* [TASK PROMPT]: The records are to be restated in their entirety, word for word.

(Extracted data entries)
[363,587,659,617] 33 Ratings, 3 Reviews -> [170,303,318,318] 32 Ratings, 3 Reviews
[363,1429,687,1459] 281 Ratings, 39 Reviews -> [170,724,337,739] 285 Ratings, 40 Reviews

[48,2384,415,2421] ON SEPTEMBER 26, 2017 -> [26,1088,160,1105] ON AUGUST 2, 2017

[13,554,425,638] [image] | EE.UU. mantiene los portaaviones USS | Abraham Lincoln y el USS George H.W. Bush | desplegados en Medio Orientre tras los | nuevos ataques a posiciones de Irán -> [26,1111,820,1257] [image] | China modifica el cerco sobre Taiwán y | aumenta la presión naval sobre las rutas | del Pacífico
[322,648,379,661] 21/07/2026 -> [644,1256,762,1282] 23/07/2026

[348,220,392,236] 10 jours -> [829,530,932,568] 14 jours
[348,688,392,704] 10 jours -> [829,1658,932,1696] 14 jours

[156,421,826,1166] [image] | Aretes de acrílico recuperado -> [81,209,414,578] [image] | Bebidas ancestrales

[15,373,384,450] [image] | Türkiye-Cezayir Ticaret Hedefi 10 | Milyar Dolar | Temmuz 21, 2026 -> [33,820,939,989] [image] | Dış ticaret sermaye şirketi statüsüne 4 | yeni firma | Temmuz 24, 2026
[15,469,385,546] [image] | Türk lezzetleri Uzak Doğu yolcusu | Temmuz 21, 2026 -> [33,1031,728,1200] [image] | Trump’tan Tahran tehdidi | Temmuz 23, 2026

* [TASK RESPONSE]:
[363,587,659,617] 33 Ratings, 3 Reviews -> [170,303,318,318] 32 Ratings, 3 Reviews
[363,1429,687,1459] 281 Ratings, 39 Reviews -> [170,724,337,739] 285 Ratings, 40 Reviews

[48,2384,415,2421] ON SEPTEMBER 26, 2017 -> [26,1088,160,1105] ON AUGUST 2, 2017

[13,554,425,638] [image] | EE.UU. mantiene los portaaviones USS | Abraham Lincoln y el USS George H.W. Bush | desplegados en Medio Orientre tras los | nuevos ataques a posiciones de Irán -> [26,1111,820,1257] [image] | China modifica el cerco sobre Taiwán y | aumenta la presión naval sobre las rutas | del Pacífico
[322,648,379,661] 21/07/2026 -> [644,1256,762,1282] 23/07/2026

[348,220,392,236] 10 jours -> [829,530,932,568] 14 jours
[348,688,392,704] 10 jours -> [829,1658,932,1696] 14 jours

[156,421,826,1166] [image] | Aretes de acrílico recuperado -> [81,209,414,578] [image] | Bebidas ancestrales

[15,373,384,450] [image] | Türkiye-Cezayir Ticaret Hedefi 10 | Milyar Dolar | Temmuz 21, 2026 -> [33,820,939,989] [image] | Dış ticaret sermaye şirketi statüsüne 4 | yeni firma | Temmuz 24, 2026
[15,469,385,546] [image] | Türk lezzetleri Uzak Doğu yolcusu | Temmuz 21, 2026 -> [33,1031,728,1200] [image] | Trump’tan Tahran tehdidi | Temmuz 23, 2026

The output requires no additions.